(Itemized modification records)
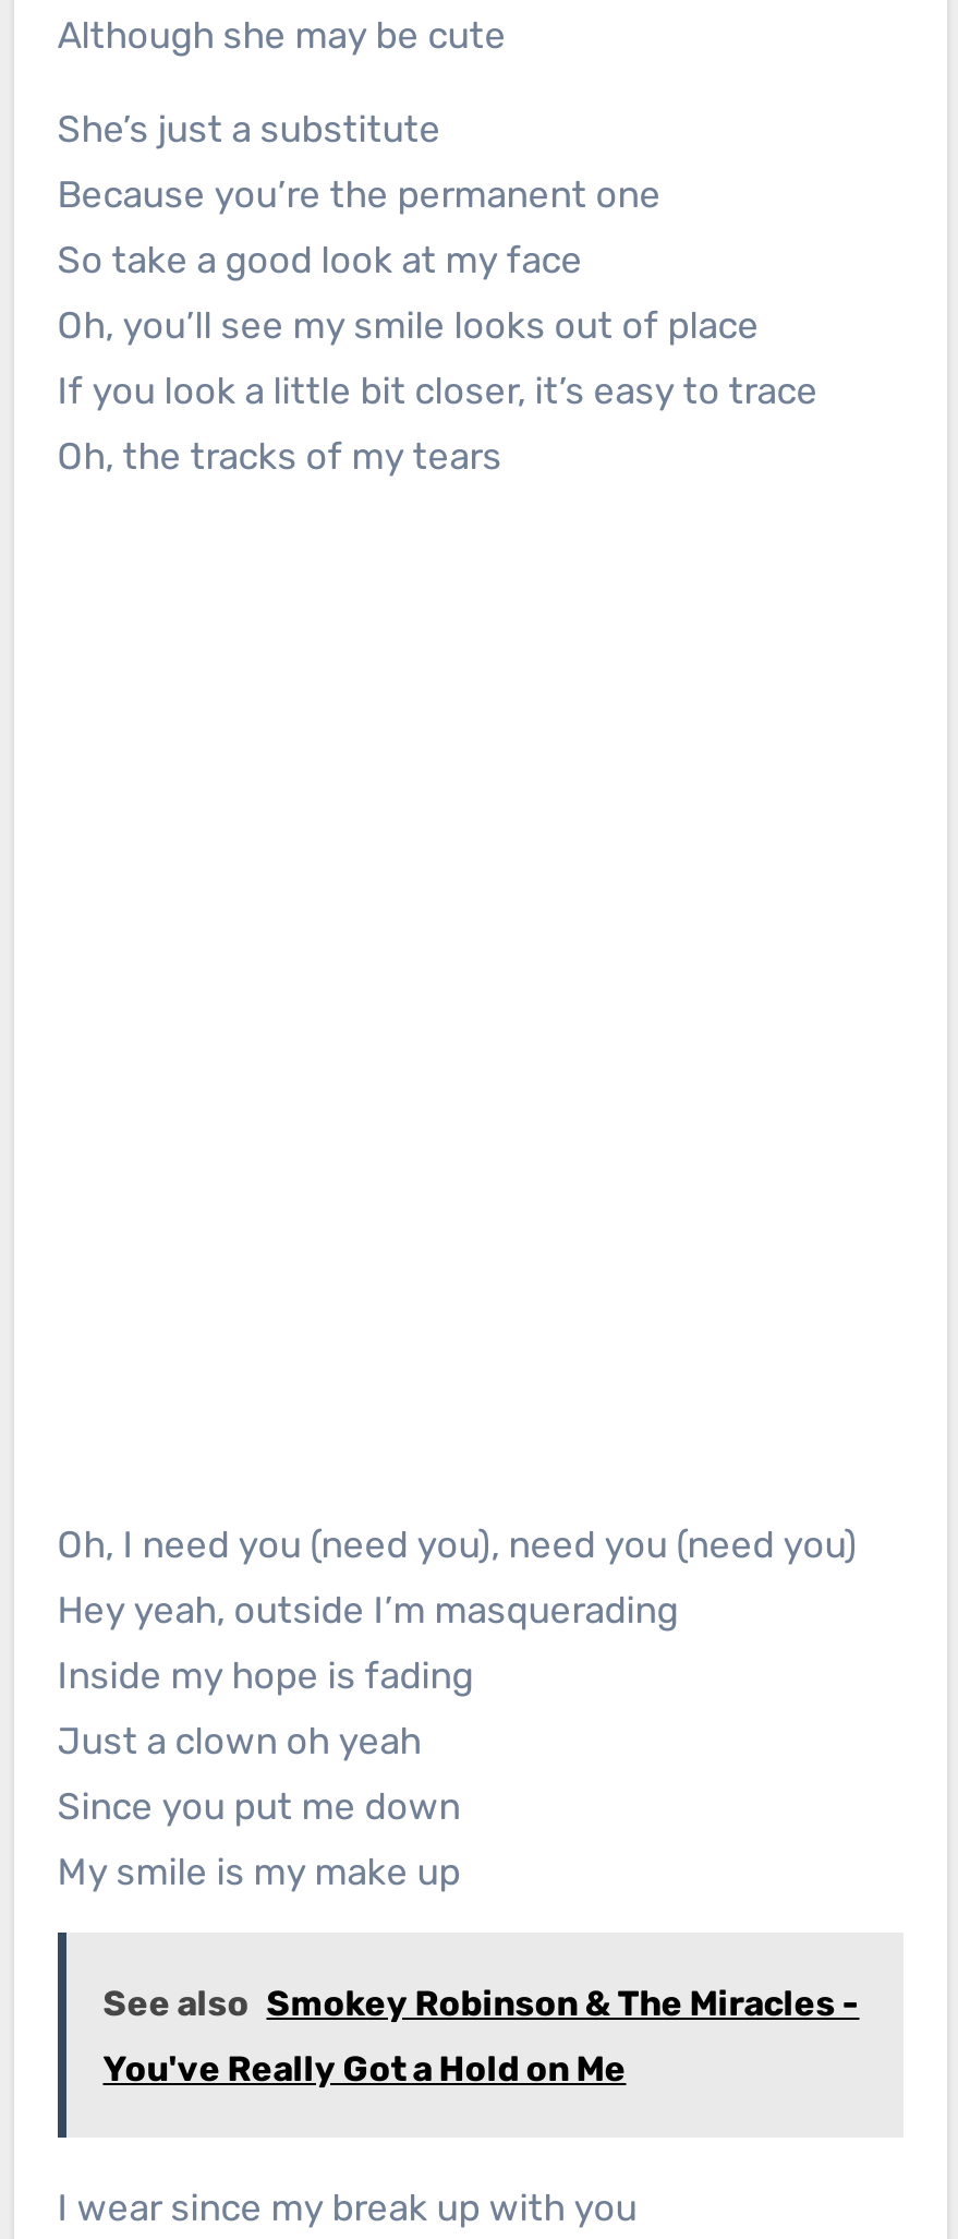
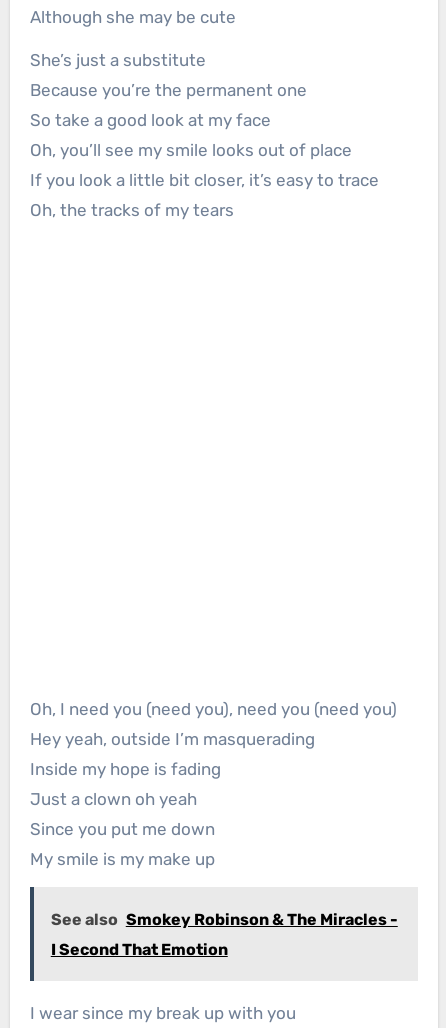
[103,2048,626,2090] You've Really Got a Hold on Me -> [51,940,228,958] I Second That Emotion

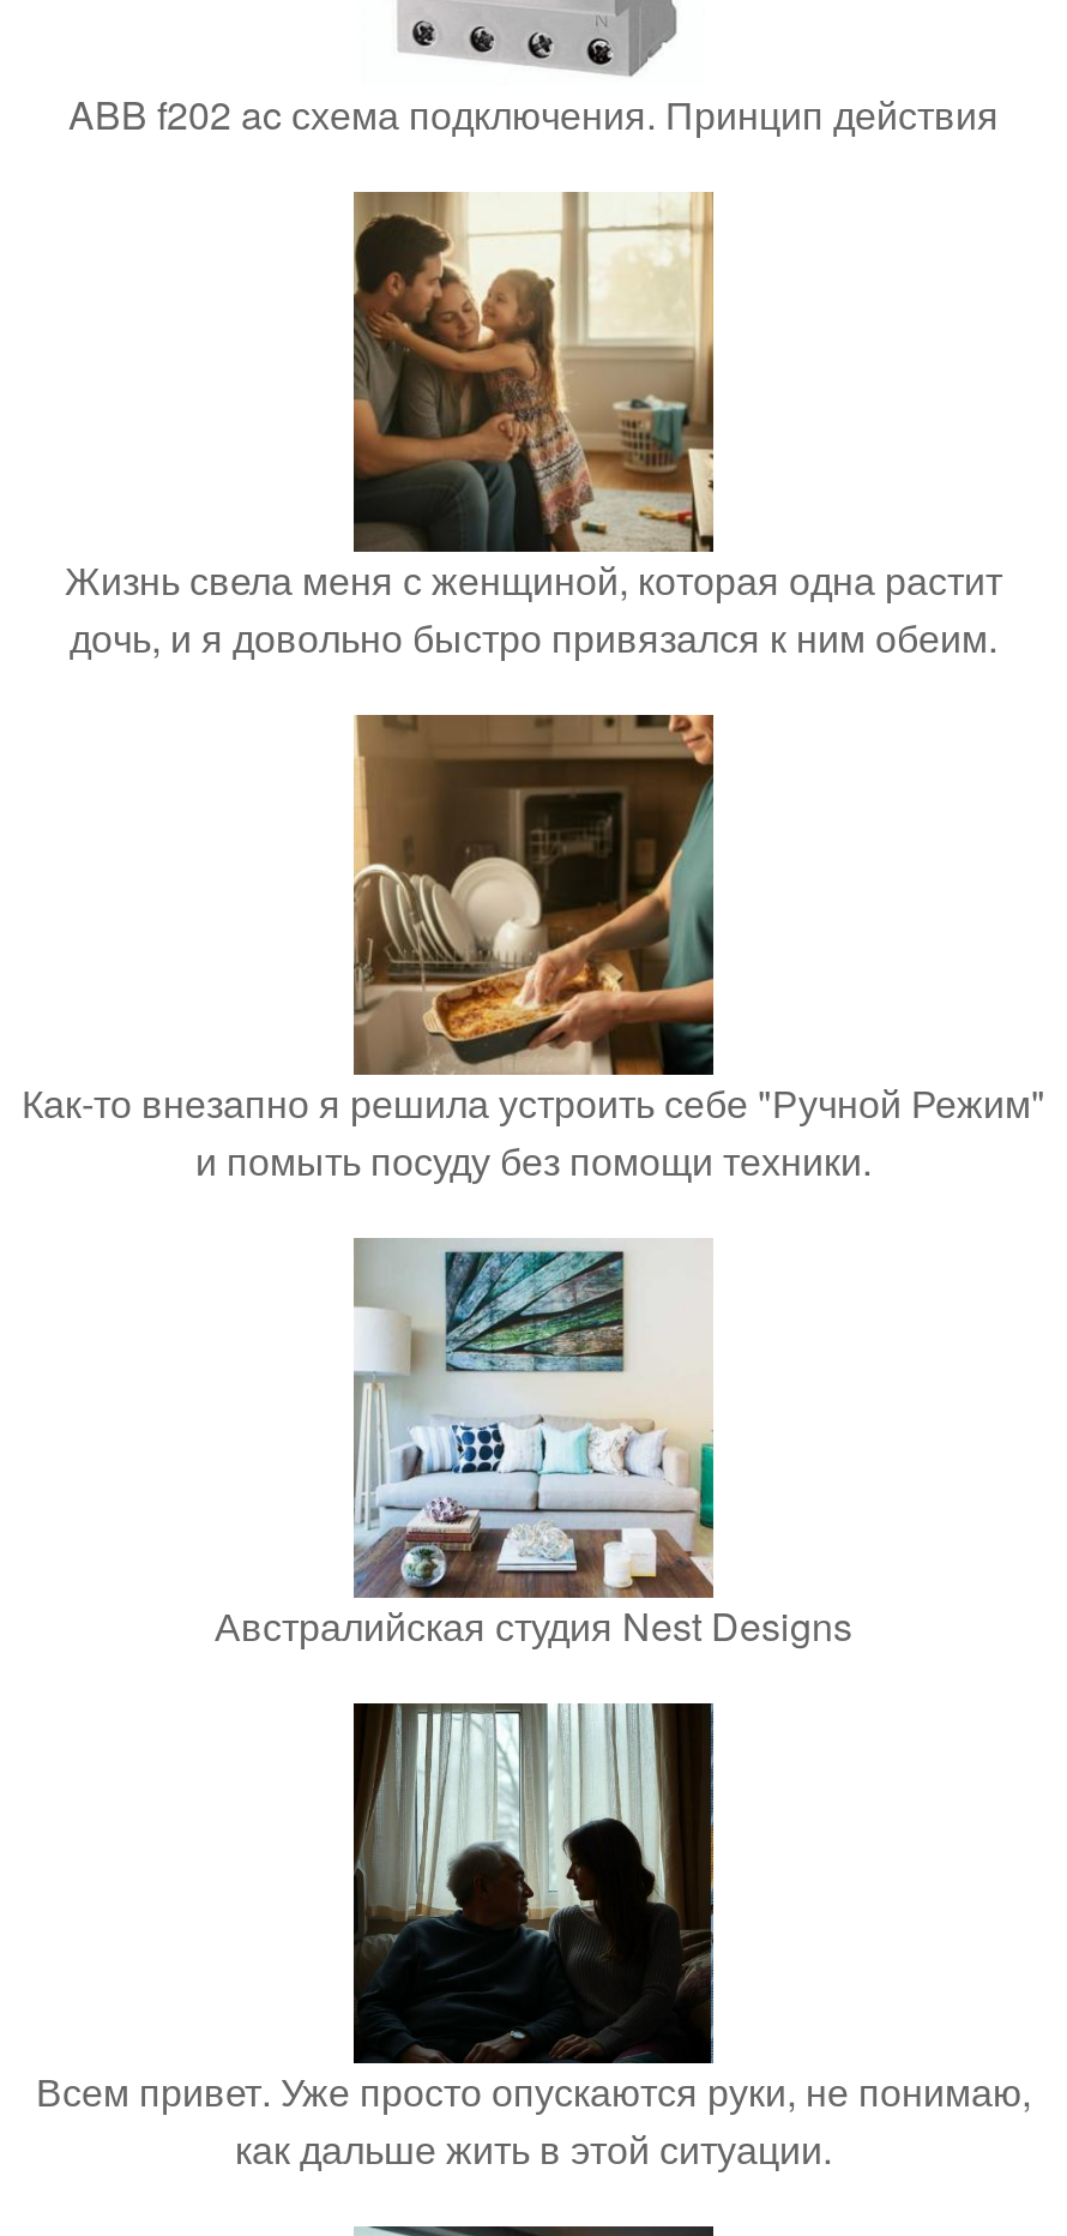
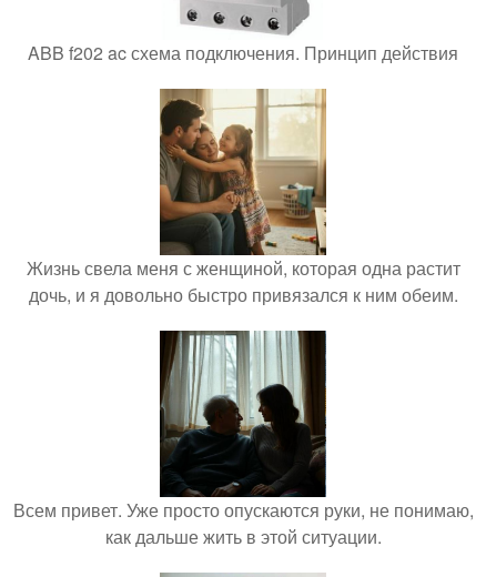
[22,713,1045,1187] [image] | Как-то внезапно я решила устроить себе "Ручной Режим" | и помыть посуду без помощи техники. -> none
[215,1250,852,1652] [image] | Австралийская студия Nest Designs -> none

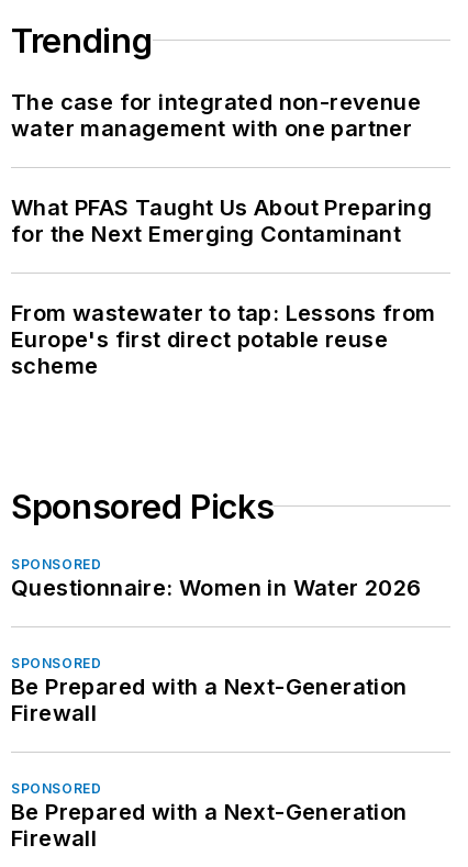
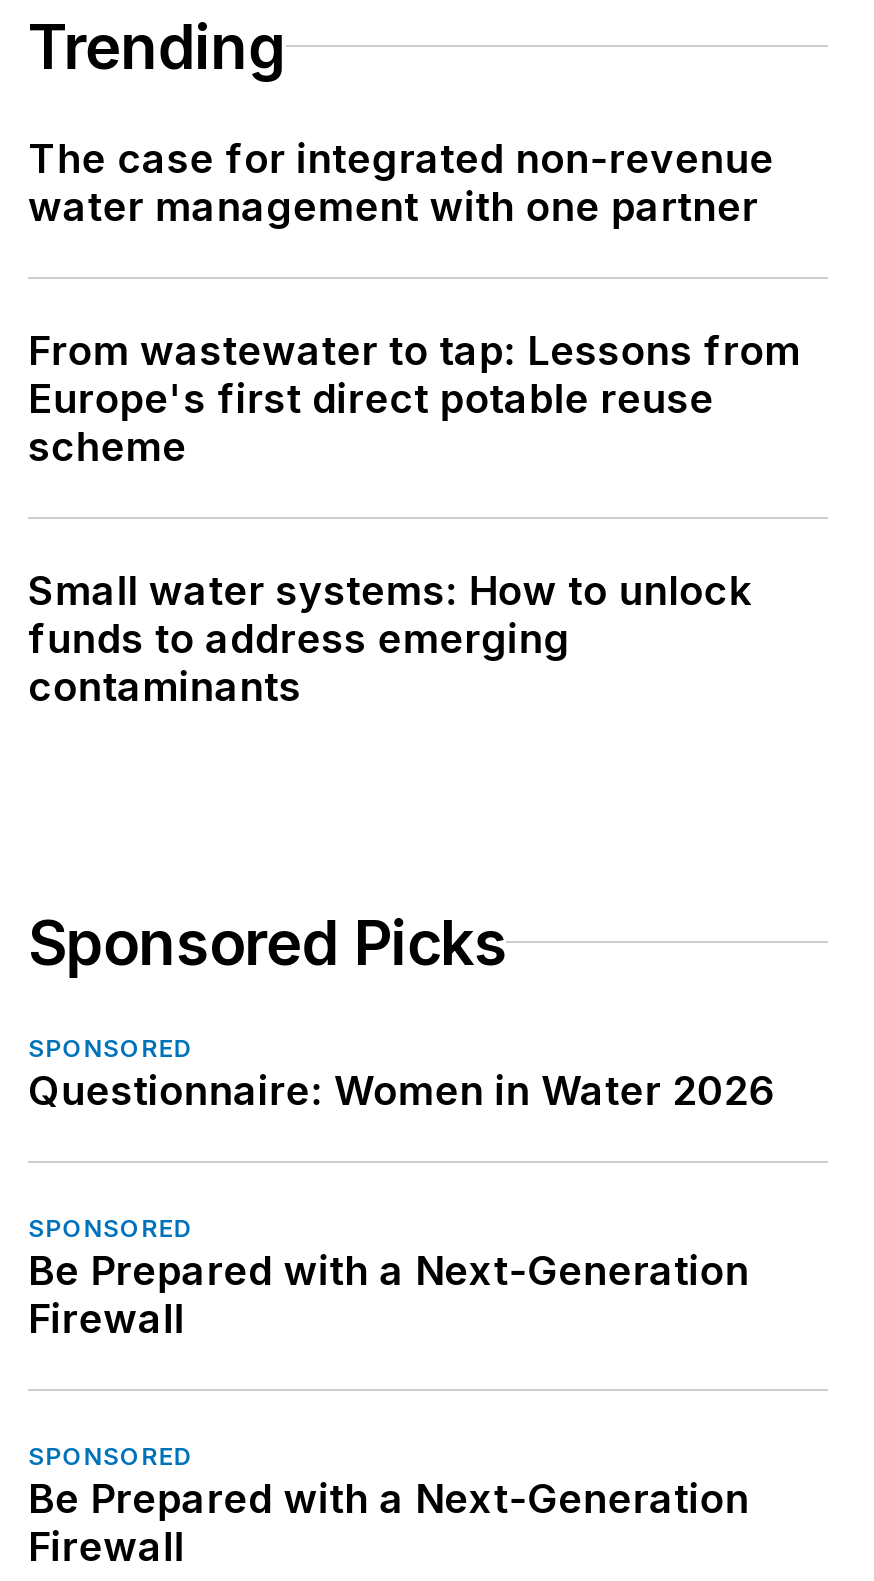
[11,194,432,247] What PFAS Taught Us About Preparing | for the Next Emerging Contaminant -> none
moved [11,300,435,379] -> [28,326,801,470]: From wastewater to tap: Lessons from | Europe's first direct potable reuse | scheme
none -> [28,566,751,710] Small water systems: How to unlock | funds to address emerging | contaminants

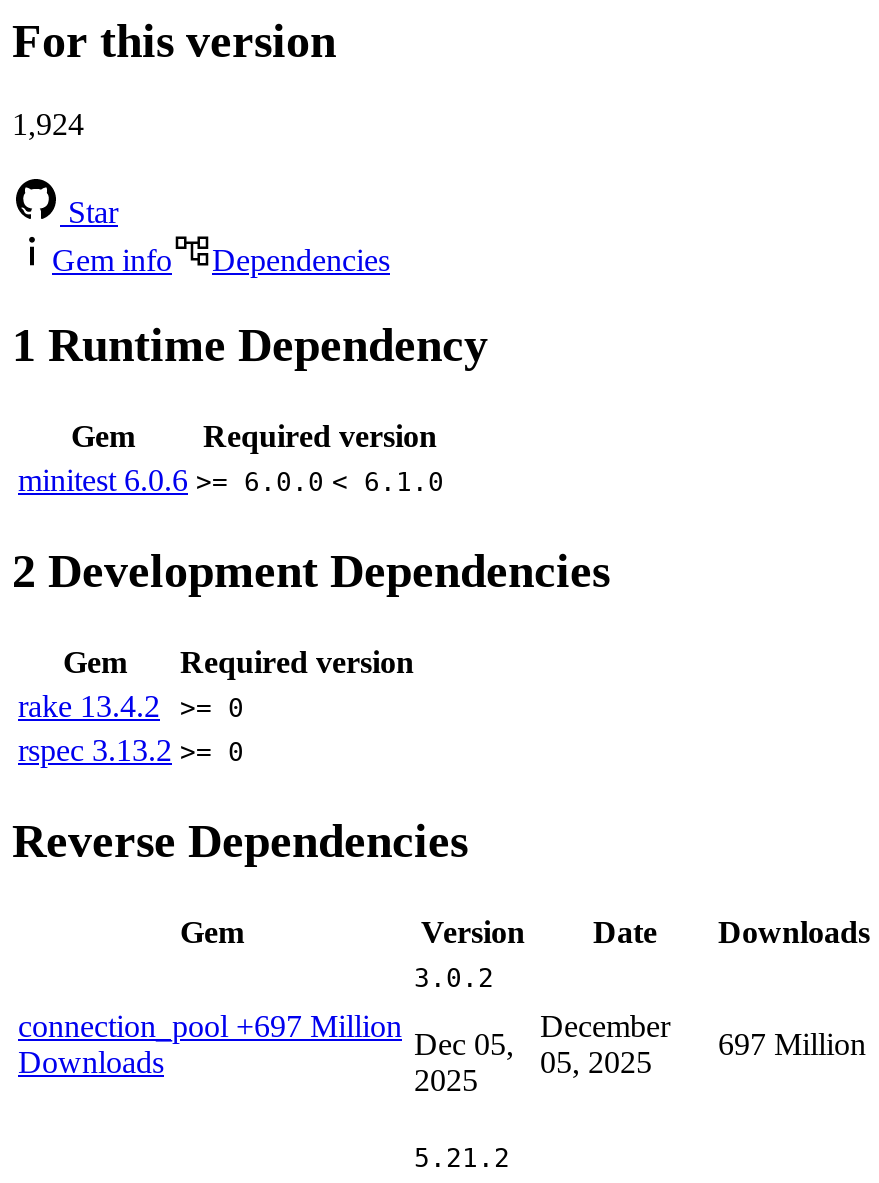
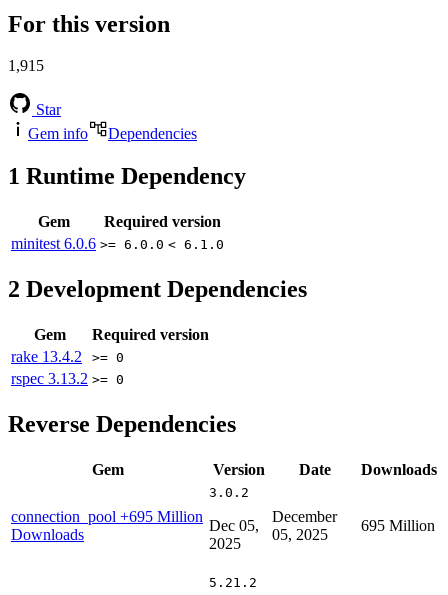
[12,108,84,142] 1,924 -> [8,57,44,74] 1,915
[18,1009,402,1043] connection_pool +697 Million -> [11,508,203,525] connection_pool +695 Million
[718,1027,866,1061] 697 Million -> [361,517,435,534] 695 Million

| Problem requirements |
Restate the records above in full and word for word, but do not carry over any pictures.

| Response box |
[103,2048,626,2090] You've Really Got a Hold on Me -> [51,940,228,958] I Second That Emotion

[22,713,1045,1187] [image] | Как-то внезапно я решила устроить себе "Ручной Режим" | и помыть посуду без помощи техники. -> none
[215,1250,852,1652] [image] | Австралийская студия Nest Designs -> none

[11,194,432,247] What PFAS Taught Us About Preparing | for the Next Emerging Contaminant -> none
moved [11,300,435,379] -> [28,326,801,470]: From wastewater to tap: Lessons from | Europe's first direct potable reuse | scheme
none -> [28,566,751,710] Small water systems: How to unlock | funds to address emerging | contaminants

[12,108,84,142] 1,924 -> [8,57,44,74] 1,915
[18,1009,402,1043] connection_pool +697 Million -> [11,508,203,525] connection_pool +695 Million
[718,1027,866,1061] 697 Million -> [361,517,435,534] 695 Million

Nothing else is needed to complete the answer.